▶ _Assignment_
Restate the data that follows exactly as it stands, beginning with the first line and ending with the line that contains "padding-left: 12px;".

▶ _Material provided_
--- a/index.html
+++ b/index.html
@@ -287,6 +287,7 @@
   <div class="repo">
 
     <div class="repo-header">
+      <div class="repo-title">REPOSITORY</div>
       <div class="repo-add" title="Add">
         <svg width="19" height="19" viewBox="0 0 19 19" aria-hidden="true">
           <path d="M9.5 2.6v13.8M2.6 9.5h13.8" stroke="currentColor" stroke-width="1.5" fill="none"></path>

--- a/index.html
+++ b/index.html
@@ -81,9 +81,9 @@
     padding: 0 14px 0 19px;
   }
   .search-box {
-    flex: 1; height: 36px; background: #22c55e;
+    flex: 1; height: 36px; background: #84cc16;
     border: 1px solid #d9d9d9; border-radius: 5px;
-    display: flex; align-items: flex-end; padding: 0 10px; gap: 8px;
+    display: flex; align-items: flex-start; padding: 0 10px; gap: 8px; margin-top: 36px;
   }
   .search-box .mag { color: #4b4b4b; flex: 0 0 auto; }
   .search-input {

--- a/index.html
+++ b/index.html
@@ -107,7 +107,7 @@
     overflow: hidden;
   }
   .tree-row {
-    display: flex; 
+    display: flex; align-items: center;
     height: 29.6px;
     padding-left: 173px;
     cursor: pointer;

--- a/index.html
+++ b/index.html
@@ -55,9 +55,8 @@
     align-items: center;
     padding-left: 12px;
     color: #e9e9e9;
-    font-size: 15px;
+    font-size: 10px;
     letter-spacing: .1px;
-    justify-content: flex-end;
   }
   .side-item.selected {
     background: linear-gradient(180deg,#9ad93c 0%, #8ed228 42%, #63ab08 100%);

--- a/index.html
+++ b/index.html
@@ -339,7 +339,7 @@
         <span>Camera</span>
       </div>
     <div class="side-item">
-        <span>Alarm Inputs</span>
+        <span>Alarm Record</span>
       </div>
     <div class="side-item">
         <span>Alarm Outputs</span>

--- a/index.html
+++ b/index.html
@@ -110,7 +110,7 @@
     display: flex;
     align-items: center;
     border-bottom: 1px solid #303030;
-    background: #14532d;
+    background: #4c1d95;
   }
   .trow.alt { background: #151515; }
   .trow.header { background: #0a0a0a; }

▶ _Task response_
--- a/index.html
+++ b/index.html
@@ -287,6 +287,7 @@
   <div class="repo">
 
     <div class="repo-header">
+      <div class="repo-title">REPOSITORY</div>
       <div class="repo-add" title="Add">
         <svg width="19" height="19" viewBox="0 0 19 19" aria-hidden="true">
           <path d="M9.5 2.6v13.8M2.6 9.5h13.8" stroke="currentColor" stroke-width="1.5" fill="none"></path>

--- a/index.html
+++ b/index.html
@@ -81,9 +81,9 @@
     padding: 0 14px 0 19px;
   }
   .search-box {
-    flex: 1; height: 36px; background: #22c55e;
+    flex: 1; height: 36px; background: #84cc16;
     border: 1px solid #d9d9d9; border-radius: 5px;
-    display: flex; align-items: flex-end; padding: 0 10px; gap: 8px;
+    display: flex; align-items: flex-start; padding: 0 10px; gap: 8px; margin-top: 36px;
   }
   .search-box .mag { color: #4b4b4b; flex: 0 0 auto; }
   .search-input {

--- a/index.html
+++ b/index.html
@@ -107,7 +107,7 @@
     overflow: hidden;
   }
   .tree-row {
-    display: flex; 
+    display: flex; align-items: center;
     height: 29.6px;
     padding-left: 173px;
     cursor: pointer;

--- a/index.html
+++ b/index.html
@@ -55,9 +55,8 @@
     align-items: center;
     padding-left: 12px;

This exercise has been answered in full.